Carbon dioxide CO2 and carbon monoxide CO are sometimes confused. They are quite different in their effects on humans.
Carbon dioxide CO2 is present in the atmosphere today at 385 parts per million (by volume) or 0.039 percent. 50 years ago it was 280 parts per million. The increase is caused by people burning things, especially fuels - coal, oil, and natural gas, especially coal. Burning wood also puts CO2 in the atmosphere.
Almost all life is dependent on plants getting CO2 from the atmosphere. That's where the carbon in wood and leaves comes from.
Human and animals breathe in air, take some of the oxygen from it (air is 20 percent oxygen), and breathe out a mixture that includes CO2 obtained by combining part of ones food with oxygen.
Air can be about 5 percent CO2, from a stuffy room, before people become uncomfortable. According to the Wikipedia article, amounts above 800 ppm are considered unhealthy, amounts above 5,000 ppm are considered very unhealthy, and those above about 50,000 ppm are considered dangerous to animal life.
Carbon monoxide CO, unlike CO2, is a bad poison. CO is produced by incomplete combustion, i.e. when there isn't enough oxygen to make CO2, you get CO.
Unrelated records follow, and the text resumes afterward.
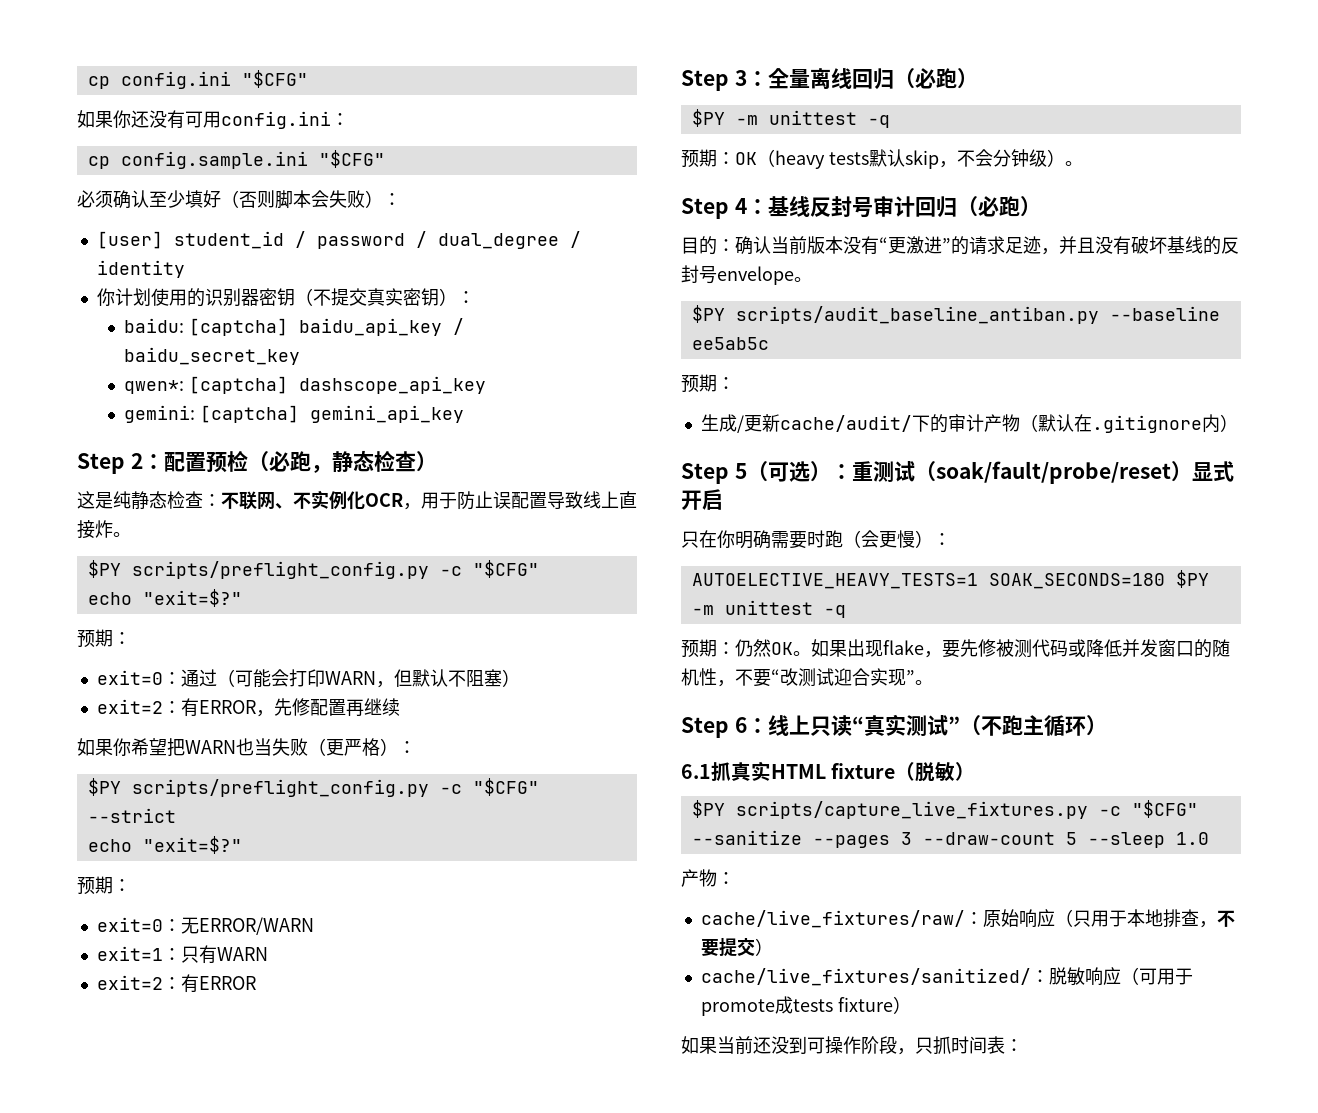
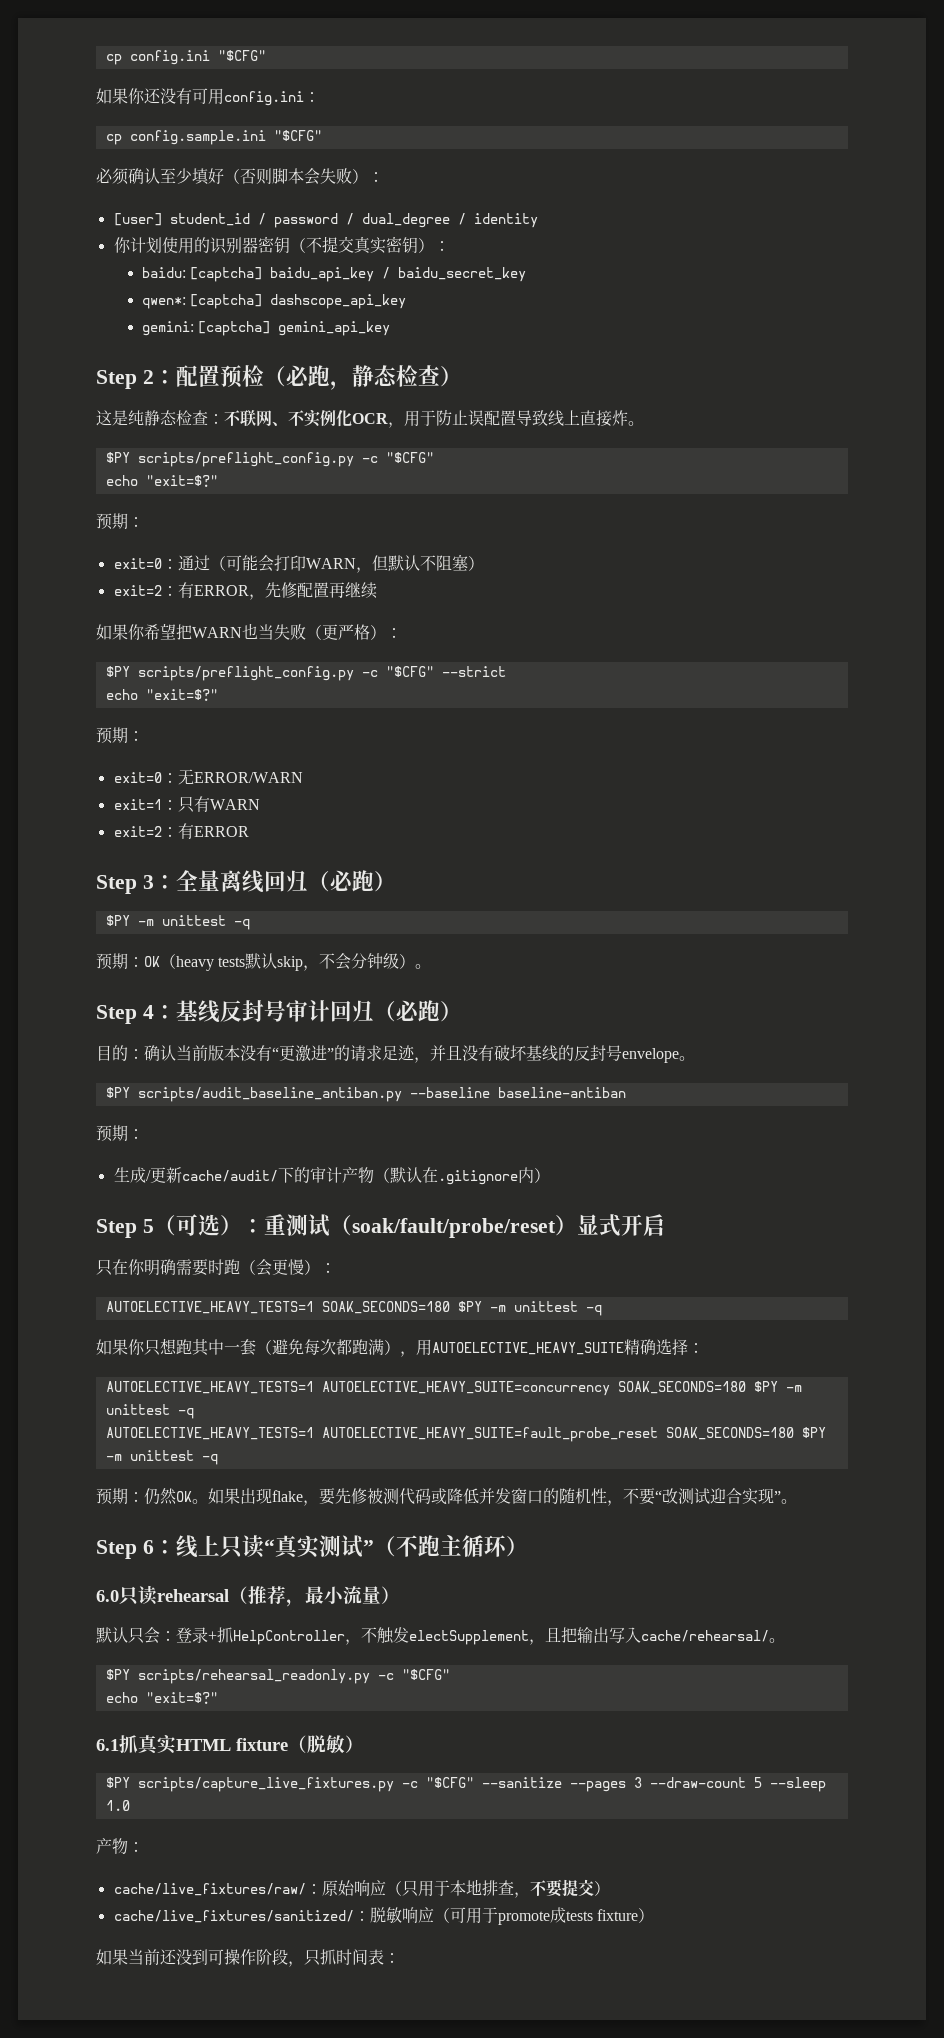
- $PY scripts/audit_baseline_antiban.py --baseline ee5ab5c
+ $PY scripts/audit_baseline_antiban.py --baseline baseline-antiban
+ 如果你只想跑其中一套（避免每次都跑满），用AUTOELECTIVE_HEAVY_SUITE精确选择：
+ AUTOELECTIVE_HEAVY_TESTS=1 AUTOELECTIVE_HEAVY_SUITE=concurrency SOAK_SECONDS=180 $PY -m unittest -q
+ AUTOELECTIVE_HEAVY_TESTS=1 AUTOELECTIVE_HEAVY_SUITE=fault_probe_reset SOAK_SECONDS=180 $PY -m unittest -q
+ 6.0只读rehearsal（推荐，最小流量）
+ 默认只会：登录+抓HelpController，不触发electSupplement，且把输出写入cache/rehearsal/。
+ $PY scripts/rehearsal_readonly.py -c "$CFG"
+ echo "exit=$?"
Carbon monoxide binds very strongly to the iron in the hemoglobin in the blood. Once carbon monoxide attaches, it is very difficult to release. So if you breath in carbon monoxide, it sticks to your hemoglobin and takes up all of the oxygen binding sites Your blood loses all of its ability to transport oxygen, and you suffocate.
Because carbon monoxide binds to hemoglobin so strongly, you can be poisoned by carbon monoxide even at very low concentrations if you are exposed for a long period of time. Concentrations as low as 20 or 30 parts per million (PPM) can be harmful if you are exposed for several hours. Exposure at 2,000 PPM for one hour will cause unconsciousness.
Many common devices produce carbon monoxide, including cars, gas appliances, wood stoves and cigarettes, especially if used in a confined space.